DATASET ENTRIES:
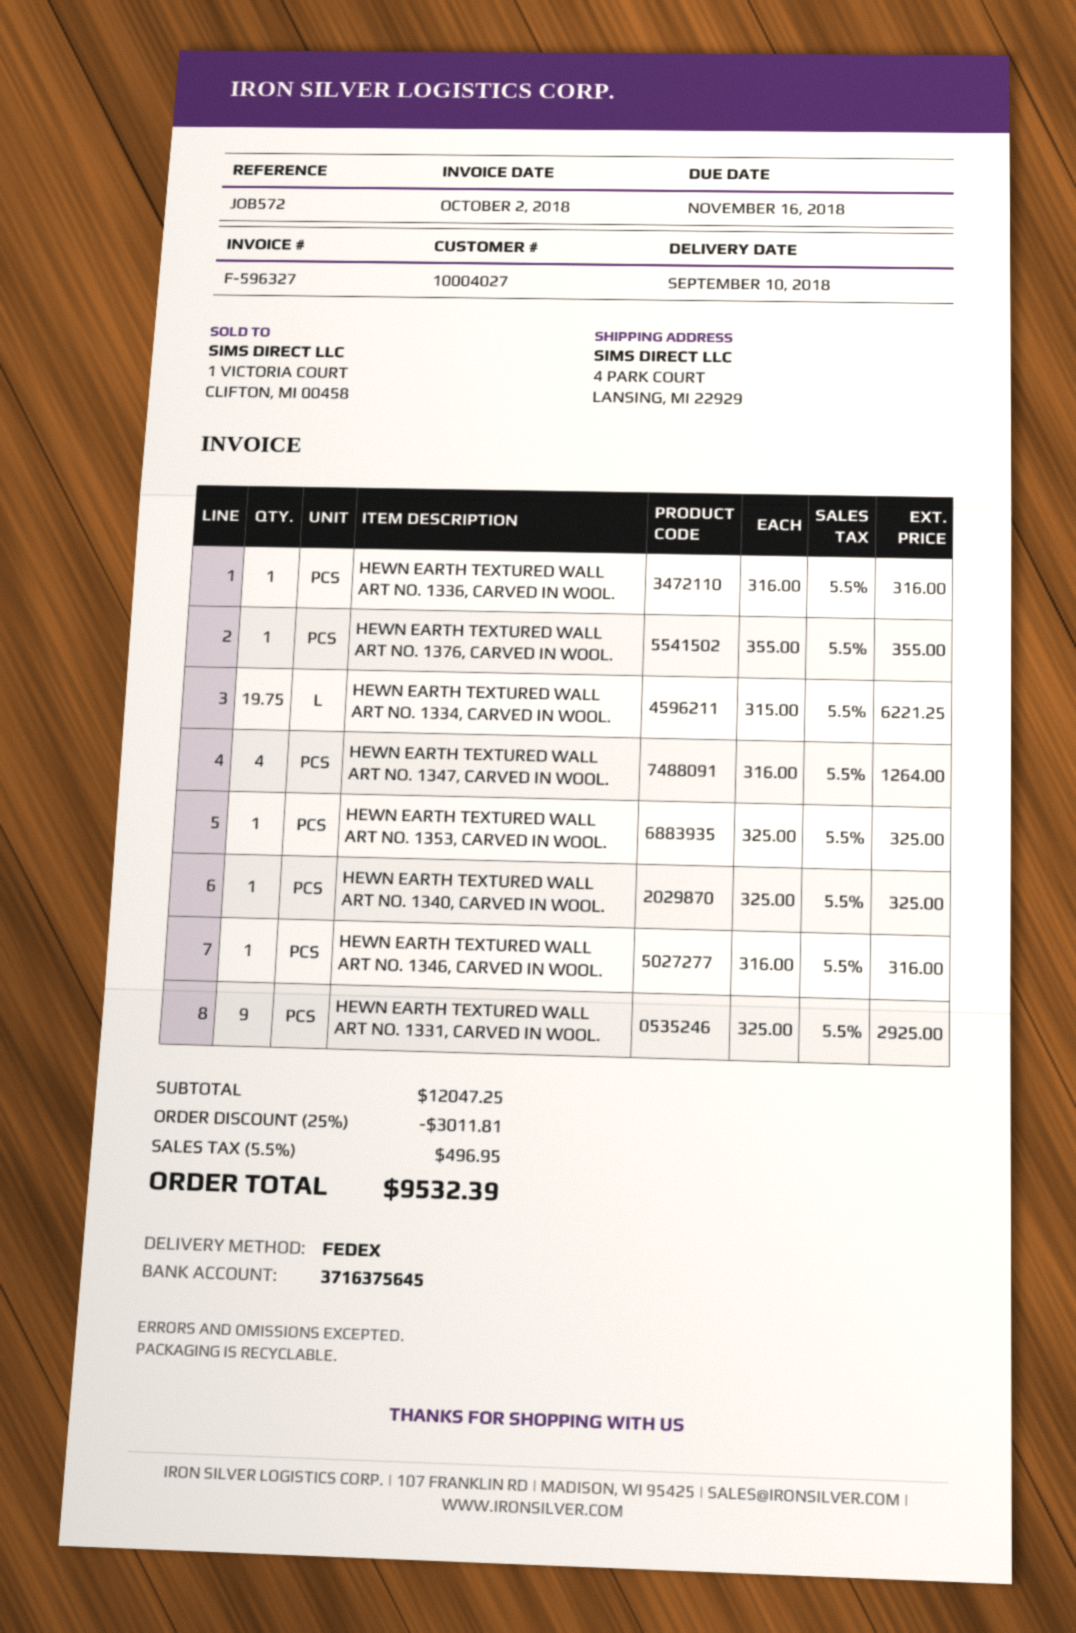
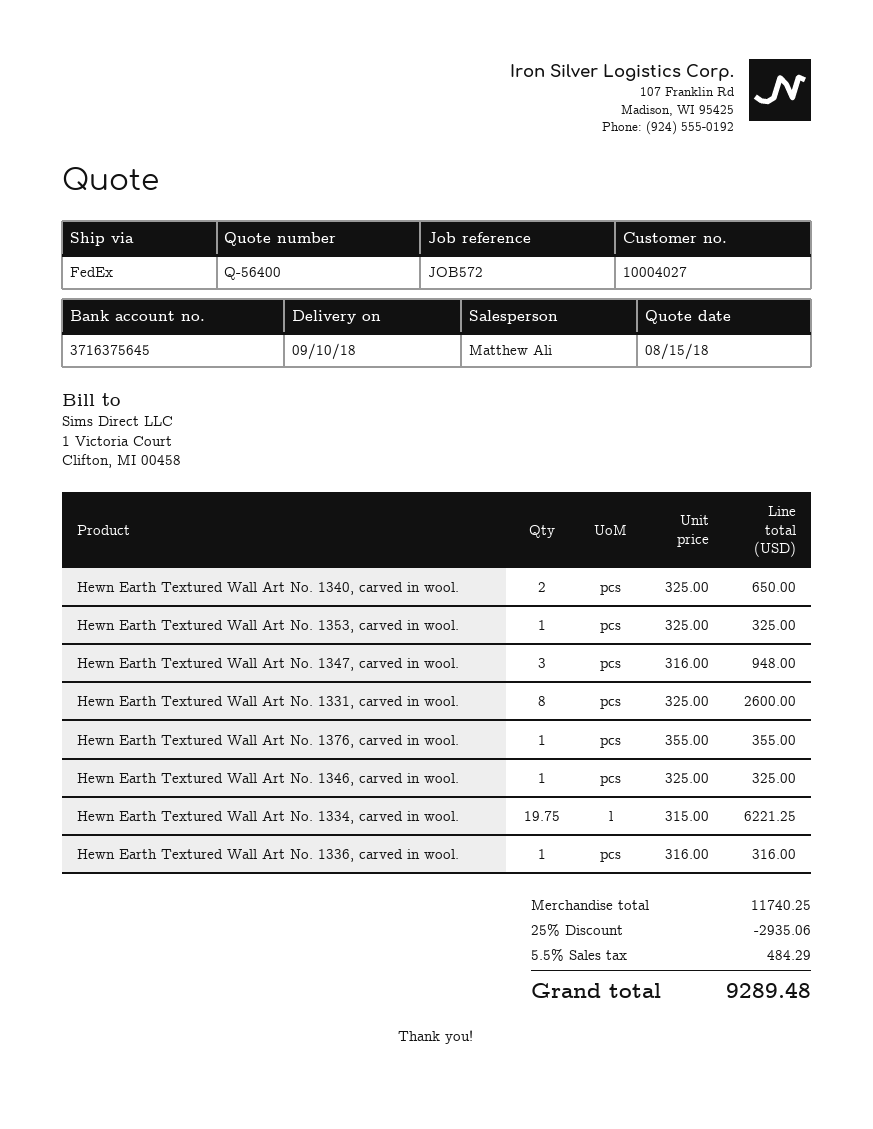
HEWN EARTH TEXTURED WALL ART NO. 1347, CARVED IN WOOL.: 4 x 316.00 = 1264.00 -> 3 x 316.00 = 948.00
HEWN EARTH TEXTURED WALL ART NO. 1340, CARVED IN WOOL.: 1 x 325.00 = 325.00 -> 2 x 325.00 = 650.00
HEWN EARTH TEXTURED WALL ART NO. 1346, CARVED IN WOOL.: 1 x 316.00 = 316.00 -> 1 x 325.00 = 325.00
HEWN EARTH TEXTURED WALL ART NO. 1331, CARVED IN WOOL.: 9 x 325.00 = 2925.00 -> 8 x 325.00 = 2600.00
subtotal: 12047.25 -> 11740.25
discount: 25% = 3011.81 -> 25% = 2935.06
tax: 5.5% = 496.95 -> 5.5% = 484.29
total: 9532.39 -> 9289.48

ACTION ITEM:
The answer is every line of the data, exactly as written, with the pictures dropped.

TASK ANSWER:
HEWN EARTH TEXTURED WALL ART NO. 1347, CARVED IN WOOL.: 4 x 316.00 = 1264.00 -> 3 x 316.00 = 948.00
HEWN EARTH TEXTURED WALL ART NO. 1340, CARVED IN WOOL.: 1 x 325.00 = 325.00 -> 2 x 325.00 = 650.00
HEWN EARTH TEXTURED WALL ART NO. 1346, CARVED IN WOOL.: 1 x 316.00 = 316.00 -> 1 x 325.00 = 325.00
HEWN EARTH TEXTURED WALL ART NO. 1331, CARVED IN WOOL.: 9 x 325.00 = 2925.00 -> 8 x 325.00 = 2600.00
subtotal: 12047.25 -> 11740.25
discount: 25% = 3011.81 -> 25% = 2935.06
tax: 5.5% = 496.95 -> 5.5% = 484.29
total: 9532.39 -> 9289.48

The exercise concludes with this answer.